The Ray-Ban Meta works as sunglasses, a headset and as reading glasses. It also has a camera, which I use quite a lot, and an AI that I don’t use as much yet.

Kindle Scribe

I always carry a Kindle Scribe. I had (and lost) many notebooks and loose sheets of paper. The Kindle Scribe is an e-ink notebook that feels like a real notebook, but has a lot of capacity. I can also carry academic papers on it. I used to have a reMarkable 2 but I changed to the Kindle Scribe because it solves a few more of my use cases.

Pillbox

I use a pillbox to organize my vitamins and medications. I usually forget whether I took the medication or not a few hours after the time I was supposed to take it, so I use the pillbox to keep track of whether I took it or not.

Coping Strategies

I also have a few coping strategies that I use to manage my symptoms. I will list them below:

Multiple open projects

As counterintuitive as it may seem, I usually have multiple projects going on at the same time. The way this works is that when I’m working on a project and get distracted, the distraction usually comes from another project (like an email or a meeting), so I switch to that project. This way, I’m still being productive.

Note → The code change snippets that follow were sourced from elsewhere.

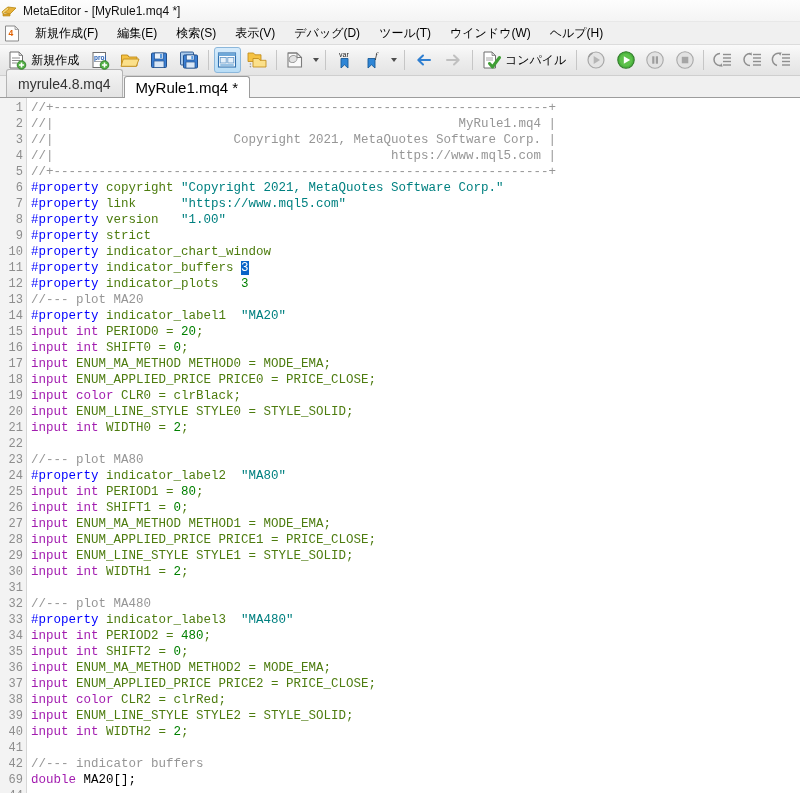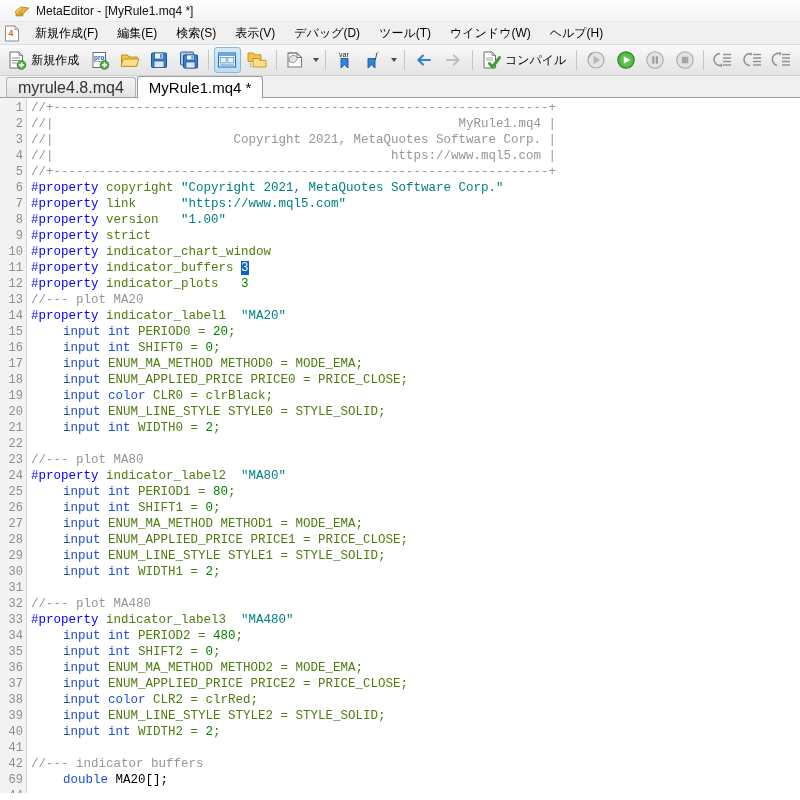--- a/index.html
+++ b/index.html
@@ -9,21 +9,21 @@
     background: #ffffff;
     font-family: "Liberation Sans", sans-serif;
     -webkit-font-smoothing: antialiased;
   }
 
   
   .titlebar {
     height: 22px;
     background: linear-gradient(to bottom, #fdfdfd 0%, #f4f4f4 100%);
     display: flex; align-items: center;
-    padding-left: 14px;
+    padding-left: 1px;
     border-bottom: 1px solid #e8e8e8;
   }
   .titlebar-icon { width: 16px; height: 16px; margin-right: 6px; position: relative; flex: 0 0 auto; }
   .title-text {
     font-size: 12px; color: #111;
     font-family: "Liberation Sans", sans-serif;
     white-space: nowrap;
   }
 
   
@@ -84,24 +84,24 @@
 
   
   .tabstrip {
     height: 22px;
     background: #f0f0f0;
     display: flex; align-items: flex-end;
     padding-left: 6px;
     border-bottom: 1px solid #9c9c9c;
   }
   .tab {
-    height: 20px;
+    height: 28px;
     padding: 0 11px;
     display: flex; align-items: center;
-    font-size: 16px; color: #333;
+    font-size: 14px; color: #333;
     border: 1px solid #b4b4b4;
     border-bottom: none;
     border-radius: 3px 3px 0 0;
     background: linear-gradient(to bottom,#f4f4f4,#e3e3e3);
     margin-right: 1px;
     cursor: default; white-space: nowrap;
     font-family: "Liberation Sans", sans-serif;
   }
   .tab.active {
     height: 22px;
@@ -140,21 +140,21 @@
     overflow: hidden;
   }
   .cl {
     height: 16px; line-height: 16px;
     font-family: "Liberation Mono", monospace;
     font-size: 12.5px;
     white-space: pre;
     color: #000;
     letter-spacing: 0px;
   }
-  .k  { color: #1d4ed8; margin-left: 32px; }           
+  .k  { color: #a21caf; }           
   .pp { color: #0000ff; }           
   .id { color: #4d7c0f; }           
   .st { color: #008080; }           
   .nm { color: #008000; }           
   .cm { color: #969696; }           
   .sel{ background: #0a64c8; color: #ffffff; }
 </style>
 </head>
 <body>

Log activities as I start them

I got the habit (or routine) of logging most activities as I start executing them. This helps me when I eventually get distracted, because I can go back to the log and see what I was doing before I got distracted. I use Siri and Microsoft To-Do to log activities, as described in the Coping Technologies section.

Plan activities I don’t want to start

I learned this technique recently. When I realize that I haven’t been productive and my day is a “bad day”, instead of trying to concentrate and do more, I go into planning mode. I essentially give up trying to do things, I start just planning and preparing things. If I’m trying to download 100 images and keep getting distracted, I would instead just list the websites that I want to download the images from, create the the Azure storage to receive it, etc. I may call this productive avoidance.